Eigentlich hatte Heidi Klum bei mir Hausverbot. Aber das Coronavirus hat ihr die Hintertür geöffnet. Foto: dpa/Kay Nietfeld

An welcher Erziehungskreuzung habe ich die falsche Abzweigung gewählt? Vor dieser Frage steht unsere Autorin immer donnerstagabends.

Stuttgart - Die Coronapandemie beschert mir eine Achterbahnfahrt der Gefühle. Im Sommer war meine Tochter ins Studentenleben aufgebrochen; doch für Tränen war kaum Zeit. Die Flüggegewordene kehrte an Weihnachten zurück und sitzt dank Online-Studying sowie harter Quarantäne- und Test-Auflagen in der fernen Uni-Stadt seither wieder im gemachten Nest.

Wie sich das anfühlt? Sagen wir mal so: Wir machen das Beste daraus. Die Clubs sind halt zu. Dafür hat die Spieleschublade in unserem Wohnzimmer täglich geöffnet. Meine Favoriten daraus finden bei den anderen in der Familie leider wenig Anklang: Beim Legespiel „Saboteur“ geht es darum, heimlich den Sieg der Goldgräber-Zwerge zu verhindern; und bei „Halt mal kurz“, der Uno-Variante in der Regie von Marc-Uwe Klings Känguru, droht spontane Umverteilung. Kein Problem, ich bin auch bei einer Runde „Monopoly“ dabei.

Eine Dauerdemütigung

Nicht so gern dabei bin ich am Donnerstagabend, wenn meine Tochter oldschoolmäßig auf analoges Fernsehen setzt. Ich weiß, die Clubs sind zu! Vor den nächsten, übernächsten und allen zukünftigen Top-Model-Generationen wähnte ich mich mit dem Auszug der Studentin endgültig verschont, jetzt bringt das Coronavirus Heidi Klum durch die Hintertür zurück.

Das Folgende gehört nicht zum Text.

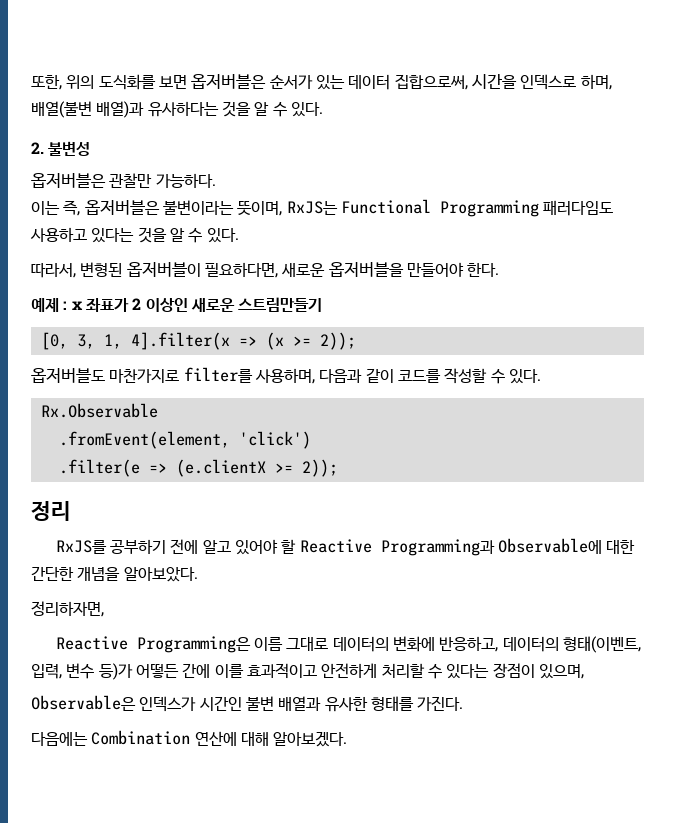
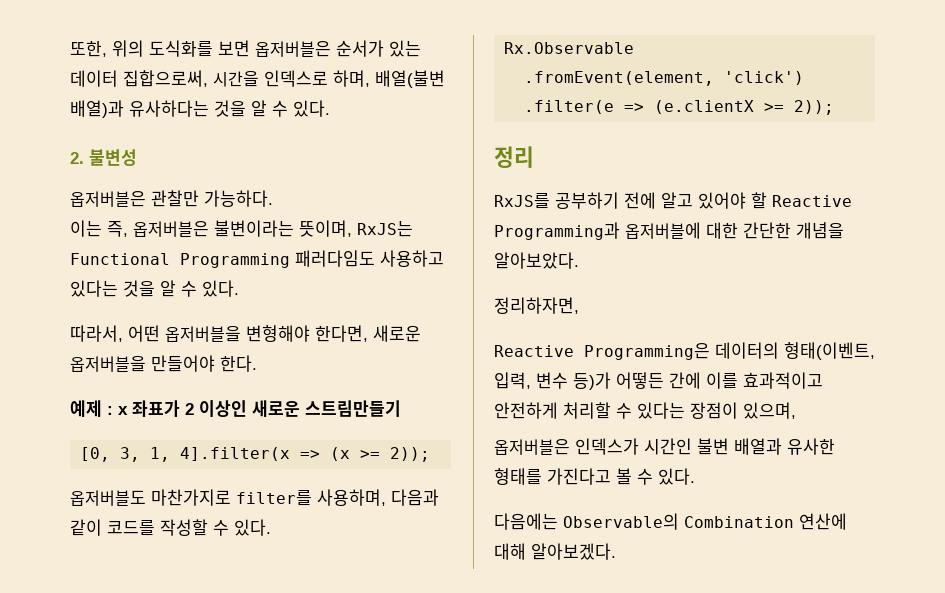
[80,262,278,278] 변형된 옵저버블이 필요하다면, -> [128,325,368,342] 어떤 옵저버블을 변형해야 한다면,
[498,538,603,554] Observable에 -> [625,222,701,239] 옵저버블에
[254,636,499,652] 이름 그대로 데이터의 변화에 반응하고, -> (710, 351) none
[31,695,136,711] Observable은 -> [494,439,570,455] 옵저버블은
[417,696,464,711] 가진다. -> [547,468,695,485] 가진다고 볼 수 있다.
(88, 739) none -> [563,513,679,530] Observable의

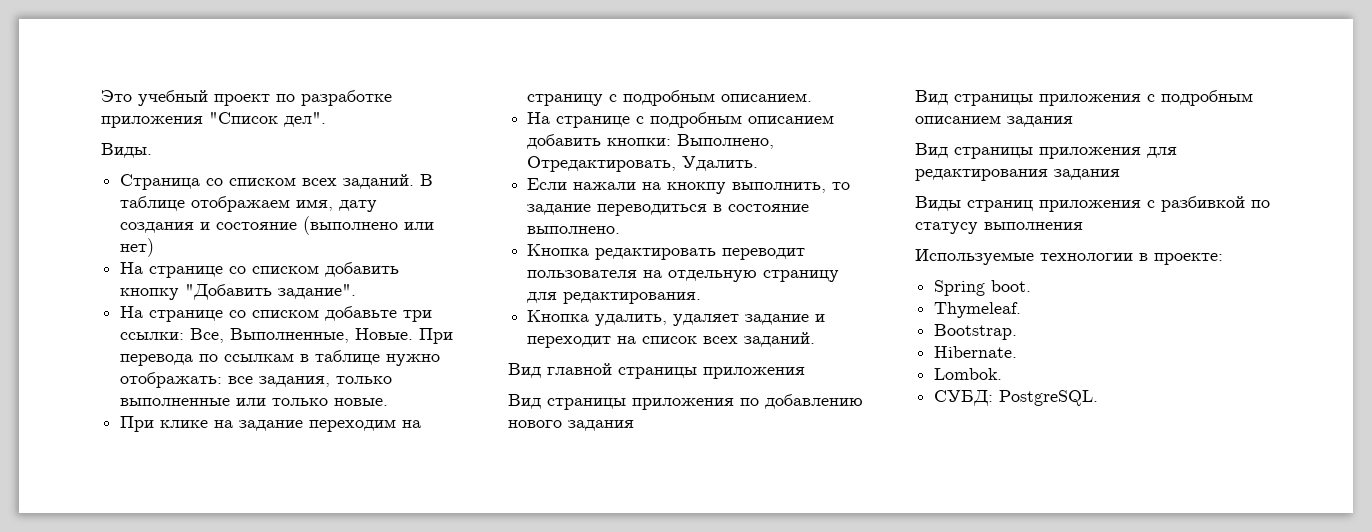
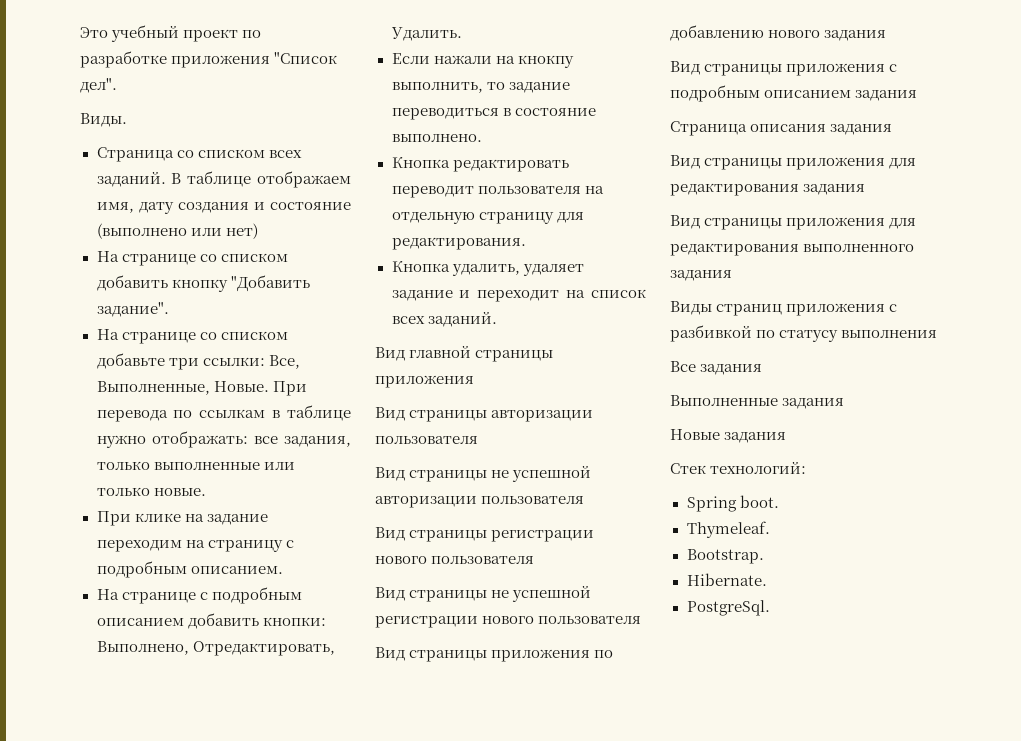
(805, 373) none -> [375,407,594,422] [375,436,478,444] [375,465,592,482] [375,496,585,508] [375,527,595,542] [375,556,535,564] [375,585,592,602] [375,616,642,628] // Вид страницы авторизации пользователя // Вид страницы не успешной авторизации пользователя // Вид страницы регистрации нового пользователя // Вид страницы не успешной регистрации нового пользователя
(1073, 121) none -> [670,121,893,136] // Страница описания задания
(1120, 174) none -> [670,215,917,230] [670,243,915,256] [670,270,732,281] // Вид страницы приложения для редактирования выполненного задания
[915,249,1223,265] Используемые технологии в проекте: -> [670,361,763,375] [670,395,845,409] [670,429,787,443] [670,461,807,474] Все задания // Выполненные задания // Новые задания // Стек технологий:
[934,368,1003,380] [934,390,1099,406] Lombok. // СУБД: PostgreSQL. -> [686,600,770,616] PostgreSql.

Es gibt massig Gründe dafür, warum Mädchen diese Dauerdemütigung eigentlich boykottieren sollten. „Ich mag Heidi“, hatte eine Freundin meiner Tochter einmal verzweifelt auf meine Flut von Argumenten geantwortet. Stimmt: Die seit 2006 amtierende Top-Model-Moderatorin ist für Mädchen im Alter meiner Tochter so etwas wie eine Übermutter, nur Angela Merkel ist noch ein Jahr länger im Amt. „Kann eigentlich auch jemand anderes Bundeskanzlerin werden?“, hatte eines meiner Kinder einmal gefragt.

Trostpflaster Diversity

Angie geht, aber Heidi bleibt. Und mit ihr mein mieses Gefühl, an irgendeiner Erziehungskreuzung die falsche Abzweigung gewählt zu haben. War’s schlimm, dass das Kind die Klamotten seiner Cousinen auftragen musste? Dass es zwei Modemuffel zu Eltern hat, die erst spät das Label „nachhaltig“ adelte? Der Apfel fällt angeblich nicht weit vom Stamm, aber bei der Geschmacksbildung meiner Tochter muss Sturm geherrscht haben.

Klar sind wir uns einig, dass nicht Äußerlichkeiten, sondern die inneren Werte einen Menschen ausmachen. Selbst Heidi setzt inzwischen auf Diversity. Rund, mit Tattoos, nicht-binär, gehörlos, klein, schwarz…? Am Ende bleiben doch die übrig, die langbeinig wie Störche über den Steg staksen. Der Erwartungsdruck, in ihr gutes Aussehen zu investieren, steigt für junge Frauen so noch mehr. Kinder dagegen stark zu machen, ist eine echte Aufgabe. Vielleicht hat sich der inszenierte Zickenkrieg der Topmodels ja auch irgendwann auserzählt. Meine Tochter steigt nun ab und an vor Sendeschluss aus. „Langweilig“, sagt sie und zieht die Spieleschublade auf.

Andrea Kachelrieß hat zwei Kinder, und das seit einigen Jahren. Gefühlt bleibt sie in Erziehungsfragen aber Anfängerin: Jeder Tag bringt neue Überraschungen. Als Kulturredakteurin betreut sie auch die Kinderliteratur.